▶ **HOW TO COMPLETE THIS TASK**
Across the listing below, count the lines containing "Repository". Give nothing but the number.

▶ **GIVEN RECORDS**
+-------+

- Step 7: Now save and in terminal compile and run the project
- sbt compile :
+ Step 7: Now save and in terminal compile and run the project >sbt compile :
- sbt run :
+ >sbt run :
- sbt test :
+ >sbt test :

+-------+

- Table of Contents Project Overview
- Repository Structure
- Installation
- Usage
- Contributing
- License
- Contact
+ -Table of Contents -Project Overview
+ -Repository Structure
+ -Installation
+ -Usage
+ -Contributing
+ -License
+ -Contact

+-------+

▶ **SOLVED EXERCISE**
2